Tuesday, 29 January 2013

John Henry Barbee, A Tragic Story, A Blues Life


The blues story that always moved me most was that of the life of John Henry Barbee.


I once tried to write a novel and film script loosely based on his life. I saw him perform in 1964, and the tragic events that followed his return to the USA have always haunted me. At the time (1964), when I carried out interviews with many blues singers, mostly backstage at the Folk Blues Festivals, I wrote:

"I badly wanted to speak to John Henry Barbee, whom I had heard the week previously. He is one of the greatest blues-singers I have heard in the old country tradition, and plays a beautiful bottleneck guitar. Hammie Nixon told me the tragic news that John Henry, unknown to himself, had cancer and only had a few months left to live. So he had been sent back to the States to live out those last few months in peace. Perhaps that was what Lightnin' Hopkins had been brooding over."

In 1968 I talked to Big Joe Williams, who told me the whole sad story about John Henry Barbee, about his rediscovery, and how he had been sent back to the States when it was discovered that he had cancer, how he had bought his first car with the proceeds from the European tour, had accidentally killed someone in a car crash, had been sentenced to prison and had died of his illness in prison in November 1964.

"On stage he seemed the most unaffected of all blues singers, the purest of rural artists. His guitar work was superb —greatly admired by Lightnin' who really appreciated him — and his vocals were moving and gentle melodic blues." Paul Oliver.


On the sleeve notes to John Henry's outstanding "Portraits in Blues, Vol 9" Storyville LP, Paul Oliver writes, of the 1964 tour and the story of John Henry's life after John had recorded his first four blues, in Chicago, in 1938:

"Then he went back home: home to a tragedy in his personal life.
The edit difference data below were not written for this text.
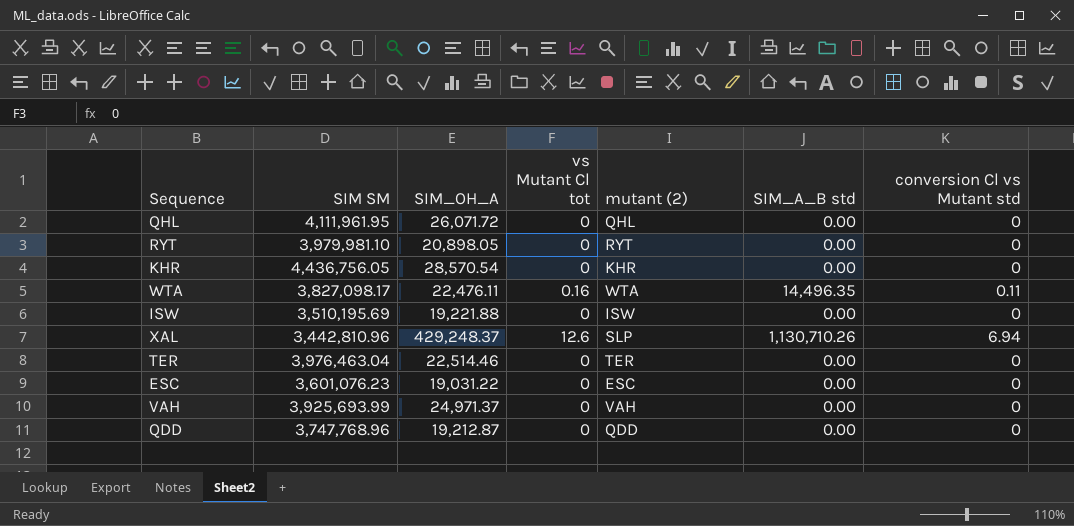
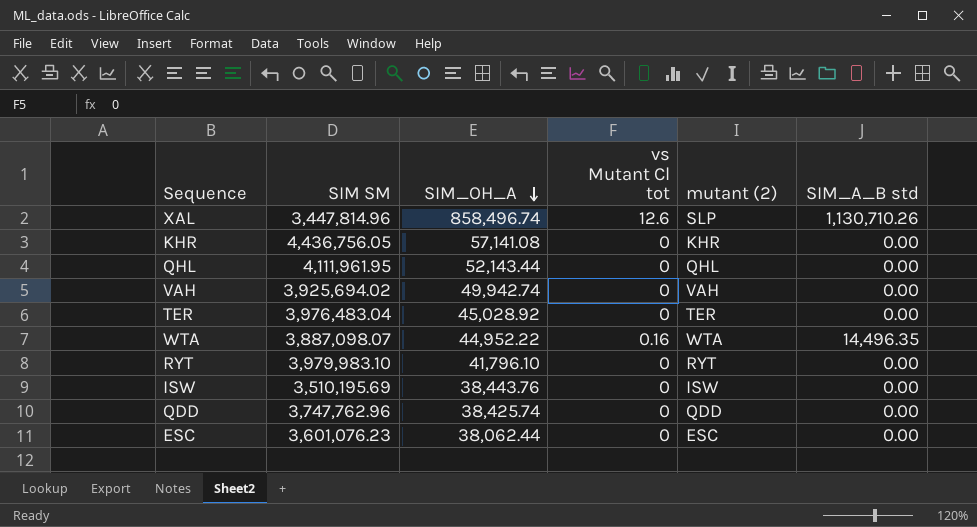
row order: none -> SIM_OH_A descending
column conversion Cl vs Mutant std | position: 7 -> none
XAL | SIM SM: 3,442,810.96 -> 3,447,814.96
XAL | SIM_OH_A: 429,248.37 -> 858,496.74
KHR | SIM_OH_A: 28,570.54 -> 57,141.08
QHL | SIM_OH_A: 26,071.72 -> 52,143.44
VAH | SIM SM: 3,925,693.99 -> 3,925,694.02
VAH | SIM_OH_A: 24,971.37 -> 49,942.74
TER | SIM SM: 3,976,463.04 -> 3,976,483.04
TER | SIM_OH_A: 22,514.46 -> 45,028.92
WTA | SIM SM: 3,827,098.17 -> 3,887,098.07
WTA | SIM_OH_A: 22,476.11 -> 44,952.22
RYT | SIM SM: 3,979,981.10 -> 3,979,983.10
RYT | SIM_OH_A: 20,898.05 -> 41,796.10
ISW | SIM_OH_A: 19,221.88 -> 38,443.76
QDD | SIM SM: 3,747,768.96 -> 3,747,762.96
QDD | SIM_OH_A: 19,212.87 -> 38,425.74
ESC | SIM_OH_A: 19,031.22 -> 38,062.44

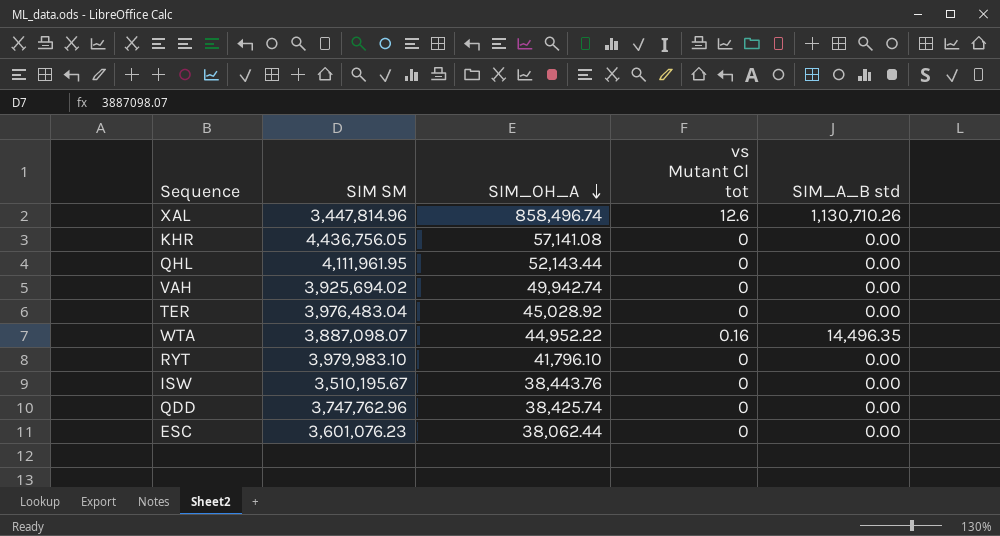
column mutant (2) | position: 5 -> none
ISW | SIM SM: 3,510,195.69 -> 3,510,195.67

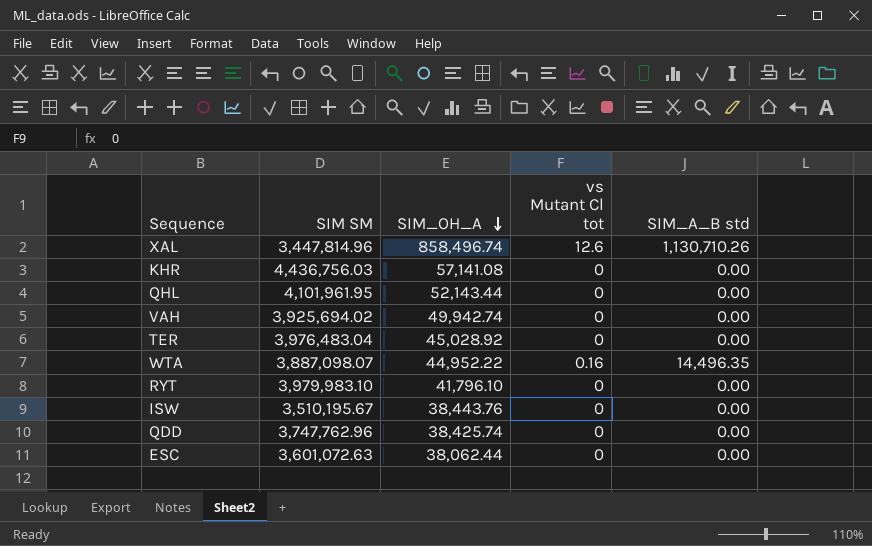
KHR | SIM SM: 4,436,756.05 -> 4,436,756.03
QHL | SIM SM: 4,111,961.95 -> 4,101,961.95
ESC | SIM SM: 3,601,076.23 -> 3,601,072.63

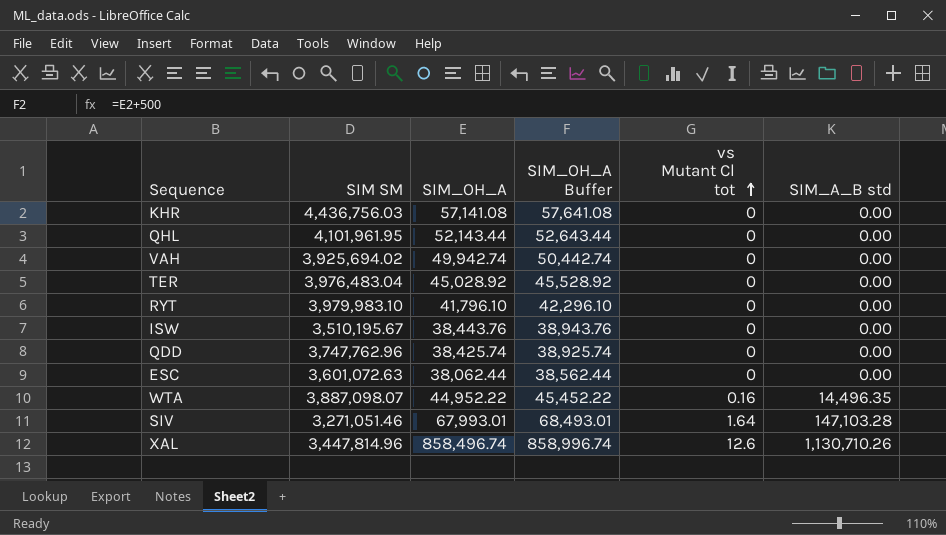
row order: SIM_OH_A descending -> vs Mutant Cl tot ascending
column SIM_OH_A Buffer | formula: none -> [SIM_OH_A] + 500
row SIV: none -> 3,271,051.46 | 67,993.01 | 68,493.01 | 1.64 | 147,103.28

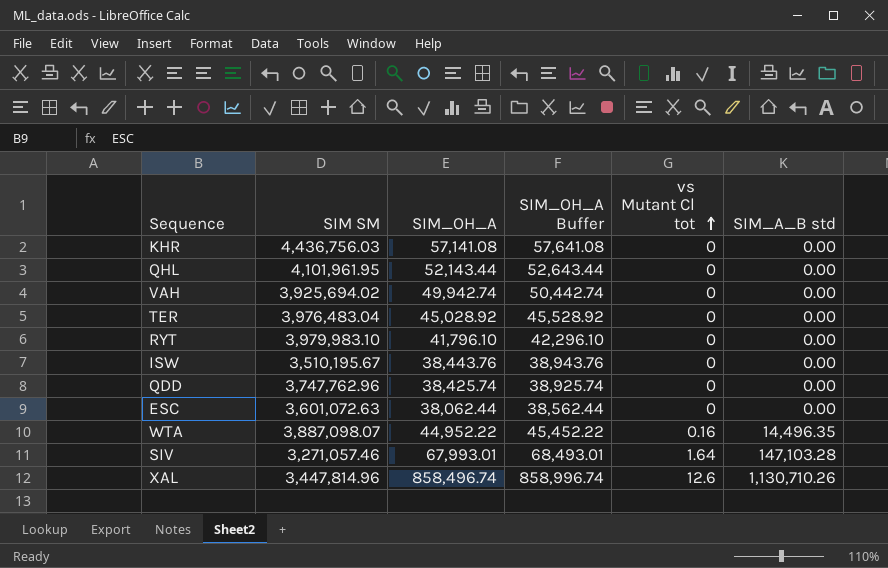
SIV | SIM SM: 3,271,051.46 -> 3,271,057.46

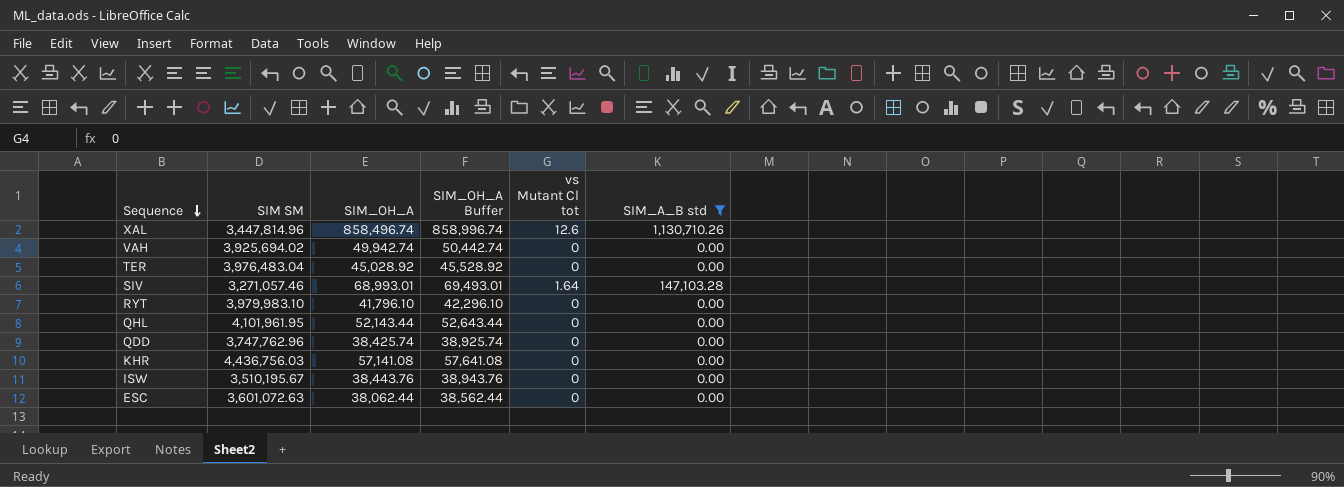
filter: none -> SIM_A_B std != 14,496.35
row order: vs Mutant Cl tot ascending -> Sequence descending
SIV | SIM_OH_A: 67,993.01 -> 68,993.01
SIV | SIM_OH_A Buffer: 68,493.01 -> 69,493.01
In his absence another man...made love to his woman. John Henry returned to find them in bed together and with the rough, peremptory means of settling such affairs, he got a shotgun and shot him. Believing he had killed the man John Henry slipped away and hid in a swamp. For a long time he led a desperate life, close to starvation and he was terrified of being discovered and tried for murder. Eventually, when he felt it safe to emerge he did so, quietly and under an assumed name...Unknown to him "Mister Charlie" survived the gunshot wound having received the charge in the leg."
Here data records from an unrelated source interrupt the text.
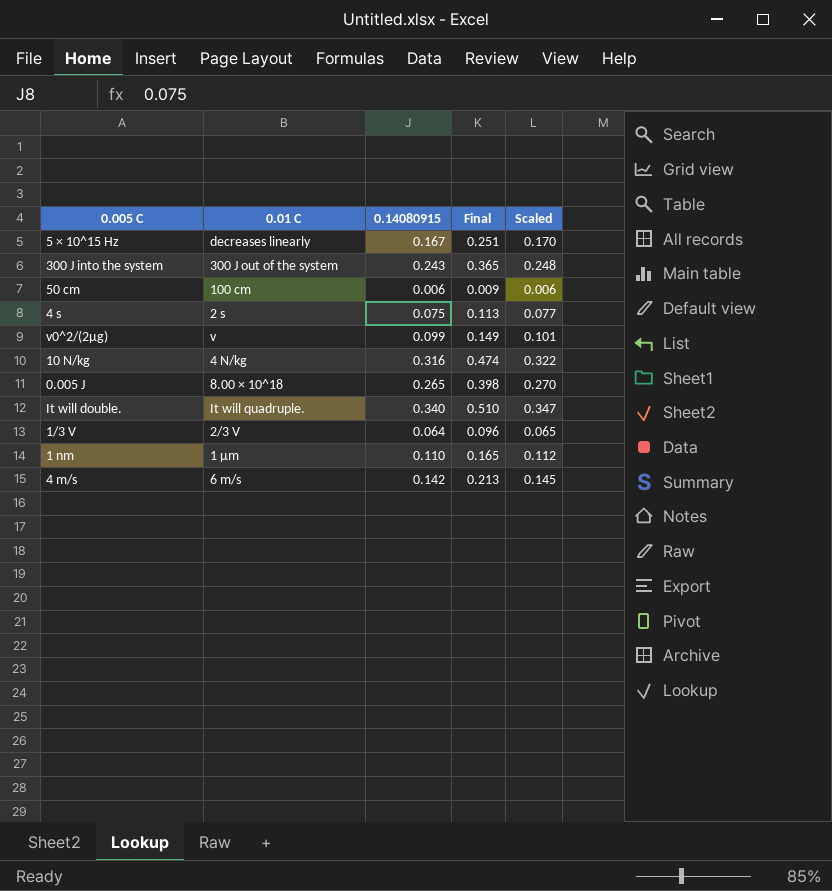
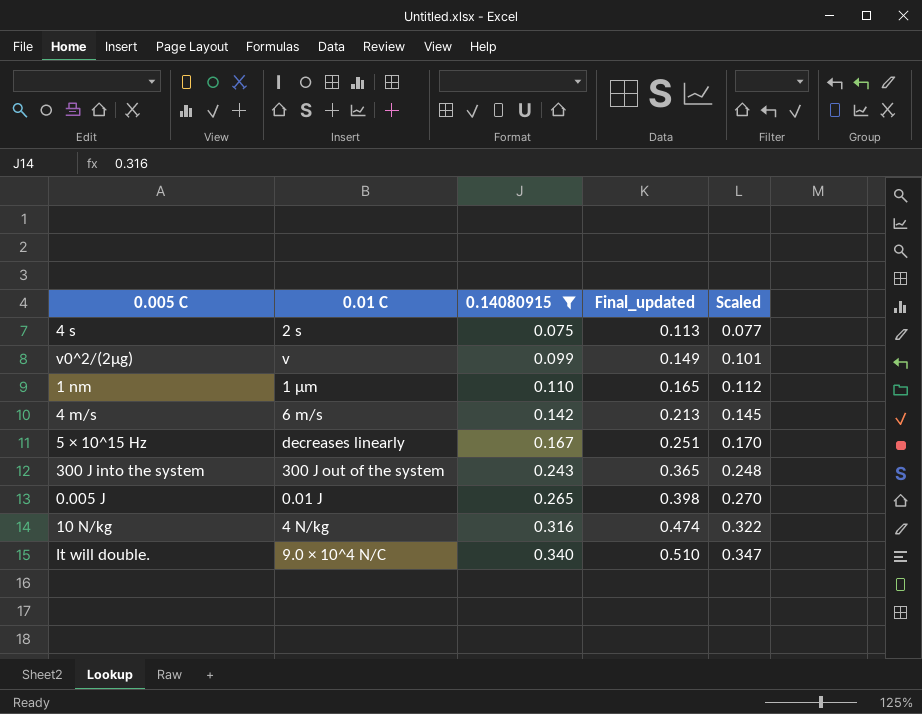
filter: none -> 0.14080915 >= 0.075
row order: none -> 0.14080915 ascending
column name: Final -> Final_updated
0.005 J | 0.01 C: 8.00 × 10^18 -> 0.01 J
It will double. | 0.01 C: It will quadruple. -> 9.0 × 10^4 N/C

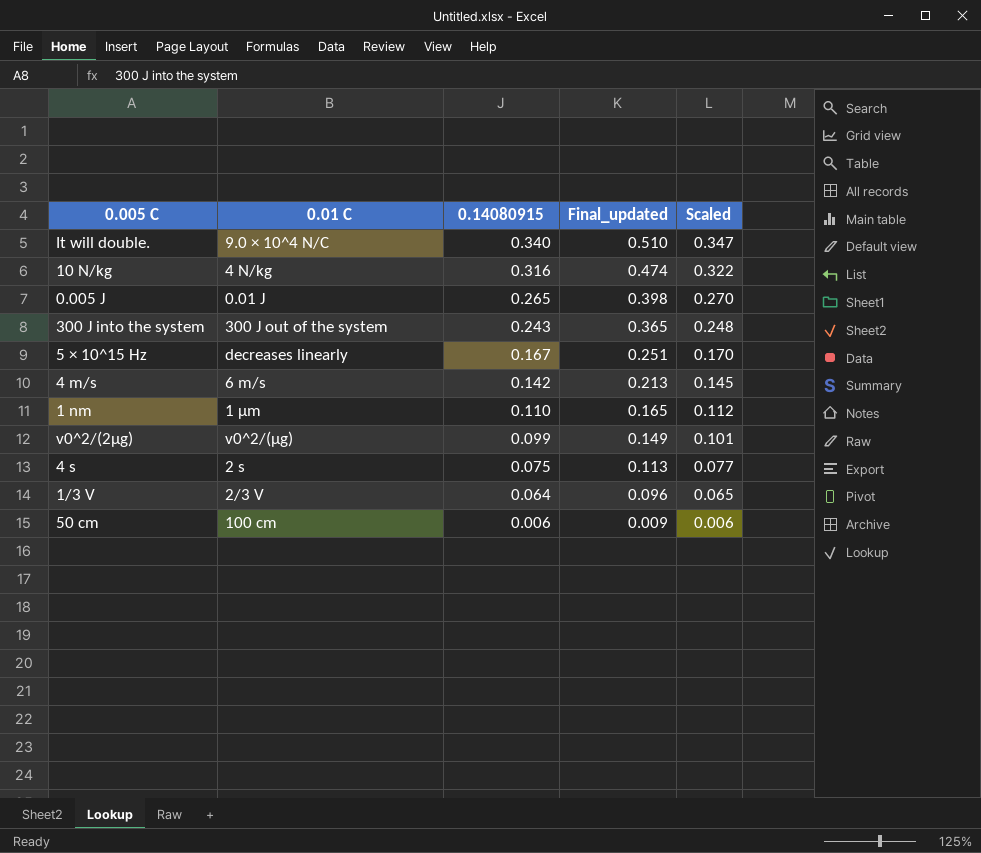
filter: 0.14080915 >= 0.075 -> none
row order: 0.14080915 ascending -> 0.14080915 descending
v0^2/(2μg) | 0.01 C: v -> v0^2/(μg)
On the 1964 tour and subsequent events:

"Unfortunately, John  Henry was a sick man on the tour. He had a pain in his back which he thought was caused by strain when lifting a suitcase, and was often in extreme discomfort. In spite of his great pain he insisted on playing at the concerts and hoped to stay on with the show to its conclusion. In England a doctor diagnosed a dangerously malignant growth and he was flown back to the United States with little expectation to live. It was a tragic end to his briefly renewed career but John Henry was happy to have been on the tour....John Henry will never record again. On his return to the United States he bought himself a car, the first he had ever owned. A week later he was involved in an accident and a man was run over and fatally injured. John Henry was jailed and was unable to contact his friends. No one went bond for him and he died there, of cancer, on November 4th, 1964".
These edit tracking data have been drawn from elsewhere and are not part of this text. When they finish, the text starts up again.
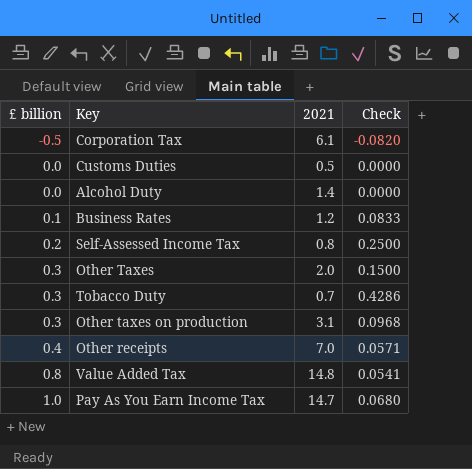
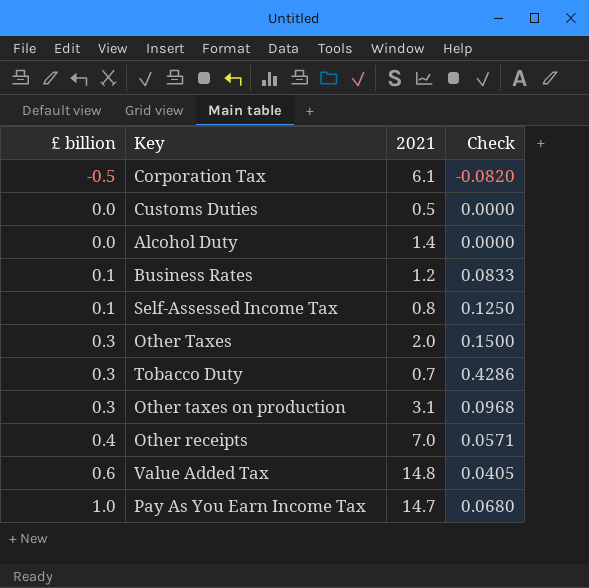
Self-Assessed Income Tax | £ billion: 0.2 -> 0.1
Self-Assessed Income Tax | Check: 0.2500 -> 0.1250
Value Added Tax | £ billion: 0.8 -> 0.6
Value Added Tax | Check: 0.0541 -> 0.0405

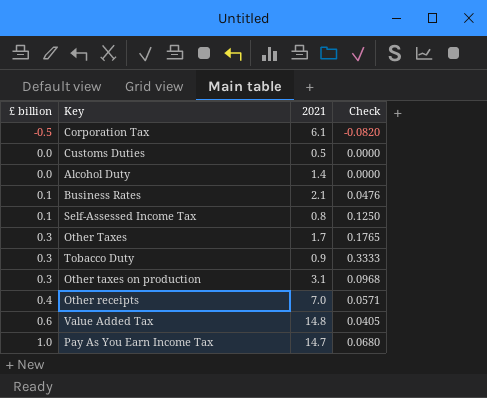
Business Rates | 2021: 1.2 -> 2.1
Business Rates | Check: 0.0833 -> 0.0476
Other Taxes | 2021: 2.0 -> 1.7
Other Taxes | Check: 0.1500 -> 0.1765
Tobacco Duty | 2021: 0.7 -> 0.9
Tobacco Duty | Check: 0.4286 -> 0.3333

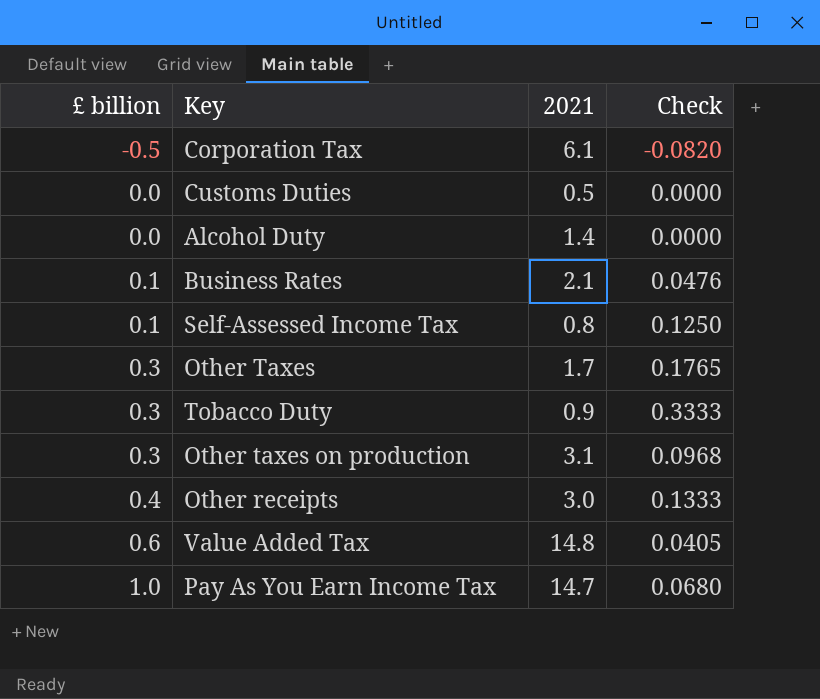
Other receipts | 2021: 7.0 -> 3.0
Other receipts | Check: 0.0571 -> 0.1333

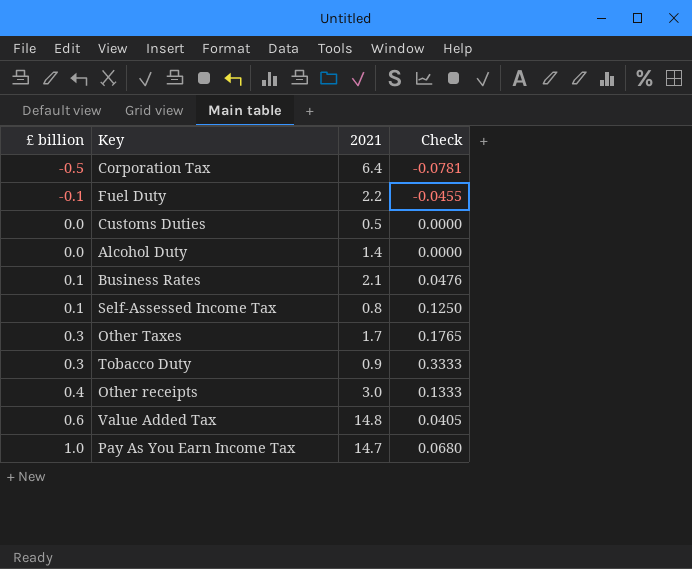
row Other taxes on production: 0.3 | 3.1 | 0.0968 -> none
Corporation Tax | 2021: 6.1 -> 6.4
Corporation Tax | Check: -0.0820 -> -0.0781
row Fuel Duty: none -> -0.1 | 2.2 | -0.0455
Here's the slightly different Wikipedia account (my italics):

"Barbee toured in the 1930s throughout the American South singing and playing slide guitar. He teamed up with Big Joe Williams, and later on, with Sunnyland Slim in Memphis, Tennessee. Travelling down to Mississippi he also came across Sonny Boy Williamson I, and played with him off and on for several years. He released two sides on the Vocalion label in 1939 ("Six Weeks Old Blues" / "God Knows I Can't Help It"). The record sold well enough to cause Vocalion to call on Barbee again, but by that time he had left his last known whereabouts in Arkansas. Barbee explained that this sudden move was due to his evading the law for shooting and killing his girlfriend's lover. He later found out that he had only injured the man, but by the time this was discovered, Barbee had moved on from making a career out of playing music.

Barbee did not show up again in the music industry until the early 1960s, whereby this time the blues revival was in full swing. Willie Dixon searched out for Barbee, and found him working as an ice cream server in Chicago, Illinois. In 1964 he joined the American Folk Blues Festival on an European tour with fellow blues players, including Lightnin' Hopkins and Howlin' Wolf.[1]

In a case of tragic circumstances, Barbee returned to the United States and used the money from the tour to purchase his first automobile. Only ten days after purchasing the car, he accidentally ran over and killed a man. He was locked up in a Chicago jail, and died there of a heart attack a few days later, November 3, 1964, 11 days before his 59th birthday".